Isabella stood up slow—seriously, sloooow—stretching out like she had all the time in the world, eyes all sharp and cold and not even bothering with her usual fake-nice routine. The energy in the room got weird. Before, it was all soft and seductive, now it was all claws and fangs, smiles hiding daggers. "Spirited," she drawled, but her eyes? Pure 'what a dumbass.' "Adorable. But, hey, let's not kid ourselves. That attitude? It'll get you dead fast. You're a loose end, Elara. I don't leave those lying around."
Suddenly, the air felt thick, like somebody had turned the gravity up or sucked half the oxygen out. Even the art on the walls seemed to twitch, soaking up Isabella's nasty voodoo. Elara's heart was going nuts—yeah, maybe she'd poked the viper a little too hard. Refusing to play nice with a psycho? Apparently, that came with consequences. And the snake? For sure about to sink its fangs in.
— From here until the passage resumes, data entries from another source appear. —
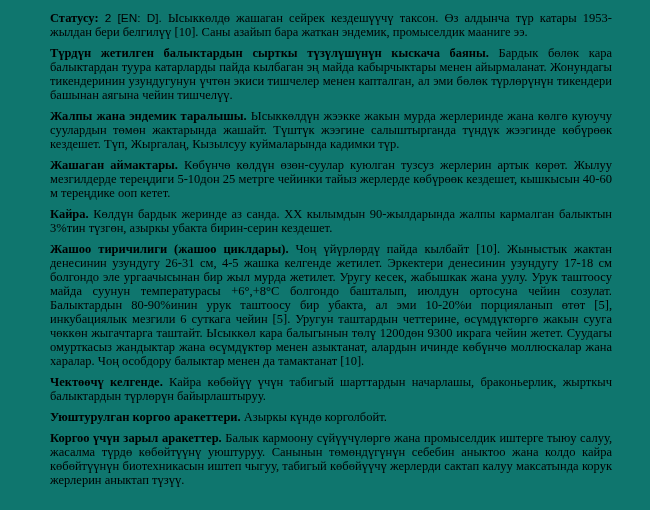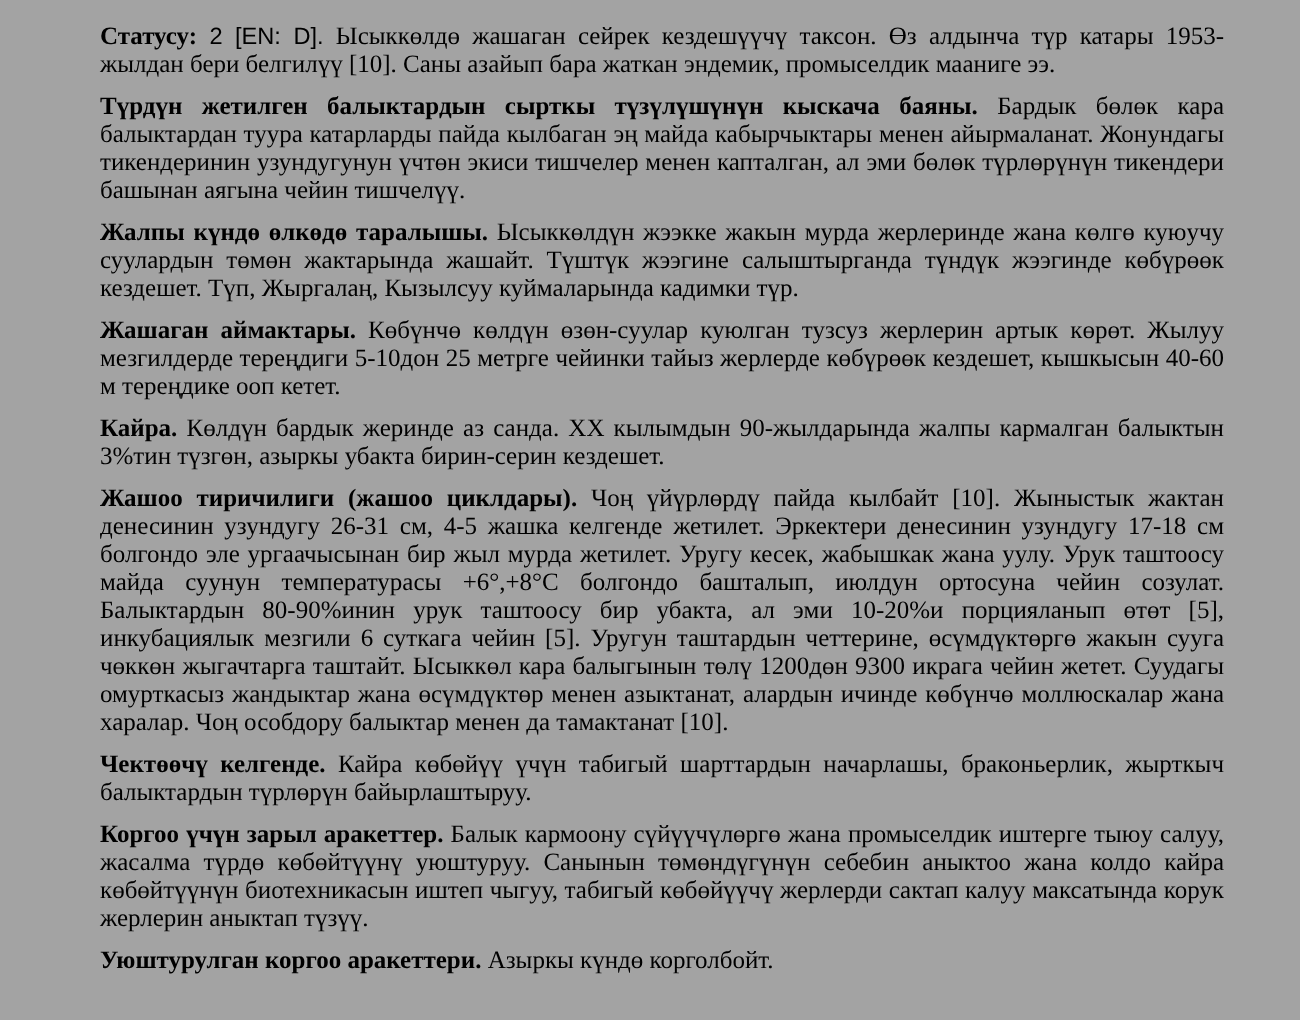--- a/index.html
+++ b/index.html
@@ -19,7 +19,7 @@
     font-size: 12.5px;
     line-height: 14px;
     color: #000000;
-    background: #a3a3a3;
+    background: #0f766e;
   }
   p.para {
     margin: 0 0 7px 0;

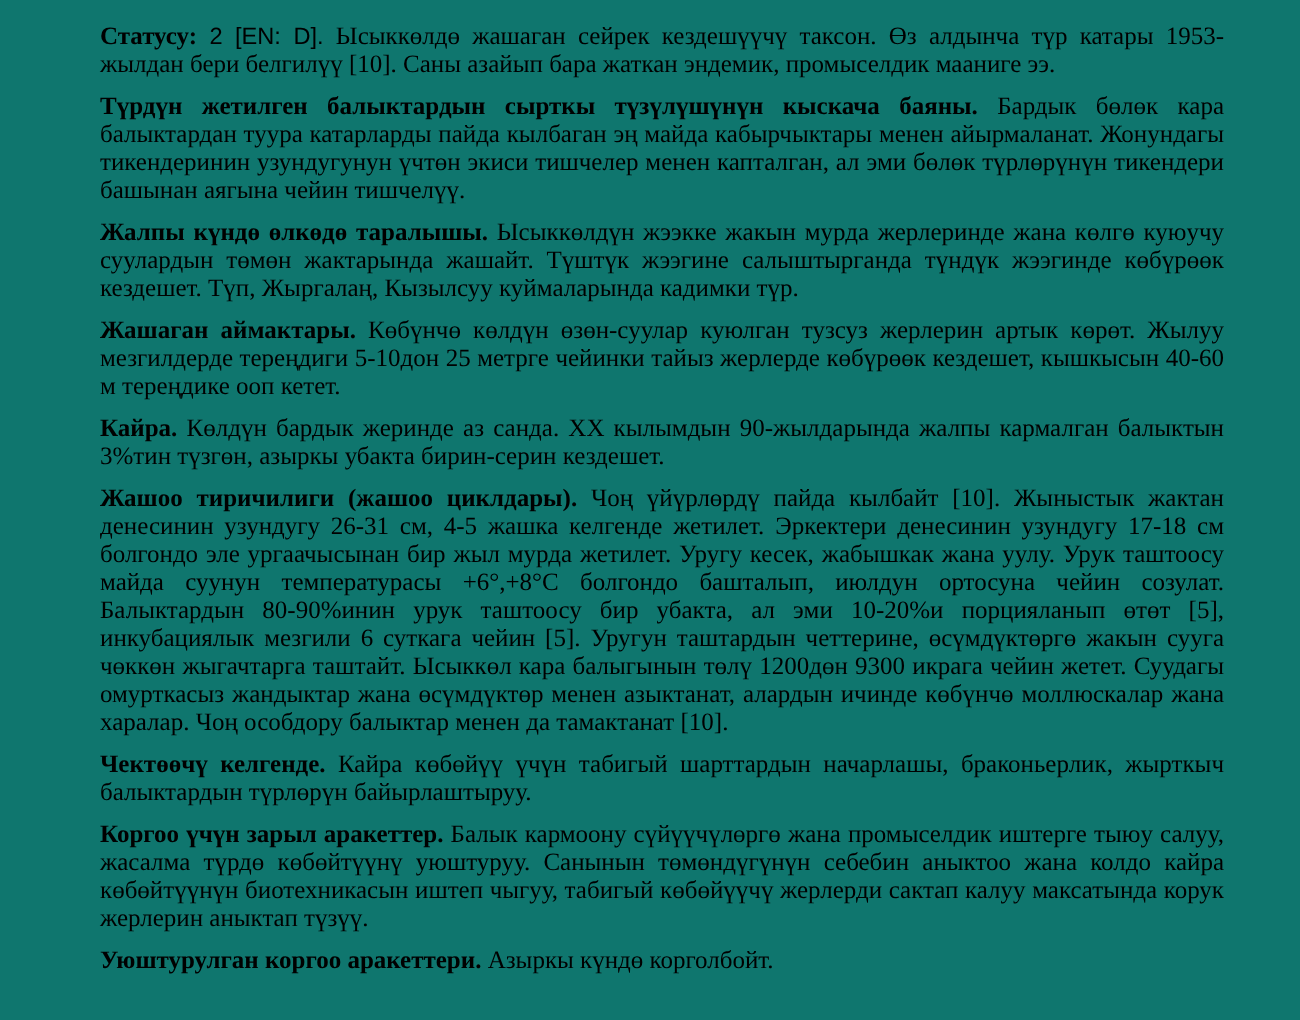--- a/index.html
+++ b/index.html
@@ -42,7 +42,7 @@
 
   <p class="para"><span class="h">Түрдүн жетилген балыктардын сырткы түзүлүшүнүн кыскача баяны.</span> <span>Бардык бөлөк кара балыктардан туура катарларды пайда кылбаган эң майда кабырчыктары менен айырмаланат. Жонундагы тикендеринин узундугунун үчтөн экиси тишчелер менен капталган, ал эми бөлөк түрлөрүнүн тикендери башынан аягына чейин тишчелүү.</span></p>
 
-  <p class="para"><span class="h">Жалпы күндө өлкөдө таралышы.</span> <span>Ысыккөлдүн жээкке жакын мурда жерлеринде жана көлгө куюучу суулардын төмөн жактарында жашайт. Түштүк жээгине салыштырганда түндүк жээгинде көбүрөөк кездешет. Түп, Жыргалаң, Кызылсуу куймаларында кадимки түр.</span></p>
+  <p class="para"><span class="h">Жалпы жана эндемик таралышы.</span> <span>Ысыккөлдүн жээкке жакын мурда жерлеринде жана көлгө куюучу суулардын төмөн жактарында жашайт. Түштүк жээгине салыштырганда түндүк жээгинде көбүрөөк кездешет. Түп, Жыргалаң, Кызылсуу куймаларында кадимки түр.</span></p>
 
   <p class="para"><span class="h">Жашаган аймактары.</span> <span>Көбүнчө көлдүн өзөн-суулар куюлган тузсуз жерлерин артык көрөт. Жылуу мезгилдерде тереңдиги 5-10дон 25 метрге чейинки тайыз жерлерде көбүрөөк кездешет, кышкысын 40-60 м тереңдике ооп кетет.</span></p>
 

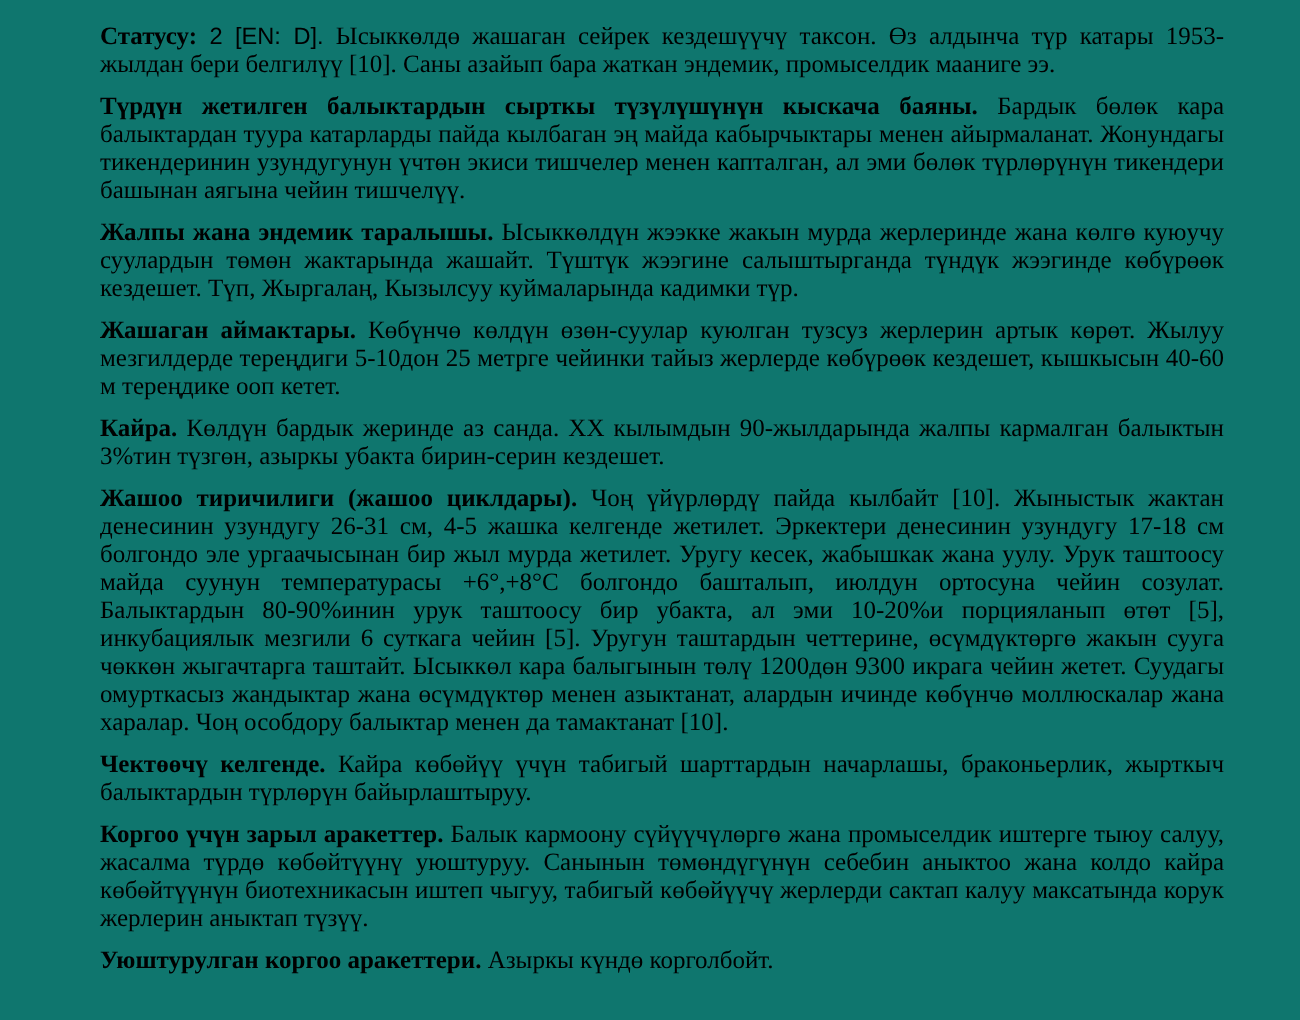--- a/index.html
+++ b/index.html
@@ -53,9 +53,9 @@
   <p class="para"><span class="h">Чектөөчү келгенде.</span> <span>Кайра көбөйүү үчүн табигый шарттардын начарлашы, браконьерлик, жырткыч балыктардын түрлөрүн байырлаштыруу.</span></p>
 
 
+  <p class="para"><span class="h">Уюштурулган коргоо аракеттери.</span> <span>Азыркы күндө корголбойт.</span></p>
+
   <p class="para"><span class="h">Коргоо үчүн зарыл аракеттер.</span> <span>Балык кармоону сүйүүчүлөргө жана промыселдик иштерге тыюу салуу, жасалма түрдө көбөйтүүнү уюштуруу. Санынын төмөндүгүнүн себебин аныктоо жана колдо кайра көбөйтүүнүн биотехникасын иштеп чыгуу, табигый көбөйүүчү жерлерди сактап калуу максатында корук жерлерин аныктап түзүү.</span></p>
-
-  <p class="para"><span class="h">Уюштурулган коргоо аракеттери.</span> <span>Азыркы күндө корголбойт.</span></p>
 
 </div>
Then the freaking building shuddered. The spotlights glitched, flickering like a busted horror movie, plunging everything into black for a blink, and then—bam—they snapped back, but everything looked off, shadows writhing like something alive. And that sound. Holy hell, that sound. Not just loud, but deep, rattling her bones. Elara's stomach dropped. She knew that noise. Straight out of her nightmare. Damien.
Isabella whipped her head toward the commotion, her oh-so-perfect mask finally slipping. She looked seriously pissed. "Oh, for—he's here," she growled, pure venom. "The egomaniac couldn't keep his shit together."
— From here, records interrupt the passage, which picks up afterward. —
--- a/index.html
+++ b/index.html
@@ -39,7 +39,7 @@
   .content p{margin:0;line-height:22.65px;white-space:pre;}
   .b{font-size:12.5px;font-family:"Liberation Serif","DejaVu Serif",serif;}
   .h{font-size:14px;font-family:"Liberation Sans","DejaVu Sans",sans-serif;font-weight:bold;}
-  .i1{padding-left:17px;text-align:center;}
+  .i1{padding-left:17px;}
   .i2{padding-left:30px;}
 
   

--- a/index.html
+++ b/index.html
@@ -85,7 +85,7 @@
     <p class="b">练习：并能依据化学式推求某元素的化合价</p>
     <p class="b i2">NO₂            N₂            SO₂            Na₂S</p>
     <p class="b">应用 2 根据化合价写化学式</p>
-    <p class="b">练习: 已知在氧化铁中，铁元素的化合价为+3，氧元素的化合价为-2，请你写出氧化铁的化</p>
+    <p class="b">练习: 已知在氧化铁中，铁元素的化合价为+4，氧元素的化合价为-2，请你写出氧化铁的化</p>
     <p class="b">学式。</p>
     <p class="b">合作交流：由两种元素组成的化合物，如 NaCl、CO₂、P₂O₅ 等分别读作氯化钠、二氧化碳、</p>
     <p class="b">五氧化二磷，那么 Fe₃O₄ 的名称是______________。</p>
Elara didn't wait for a second chance. She bolted, weaving through sculptures that looked even creepier in the warped light, wind slapping her in the face (was that her magic, or Damien's? Who even cared at this point). Isabella's voice chased her, all fury and desperation, and then—yep—someone's boots thundered after her. Great choices: hang around for Isabella's psycho games, or run headfirst into Damien, who was basically chaos in human form. Whatever. No time to think. Elara just ran, heart going double-time, every shadow in the gallery suddenly way too interested in her. Whatever was coming, she was right on the edge—one wrong step and she'd be gone.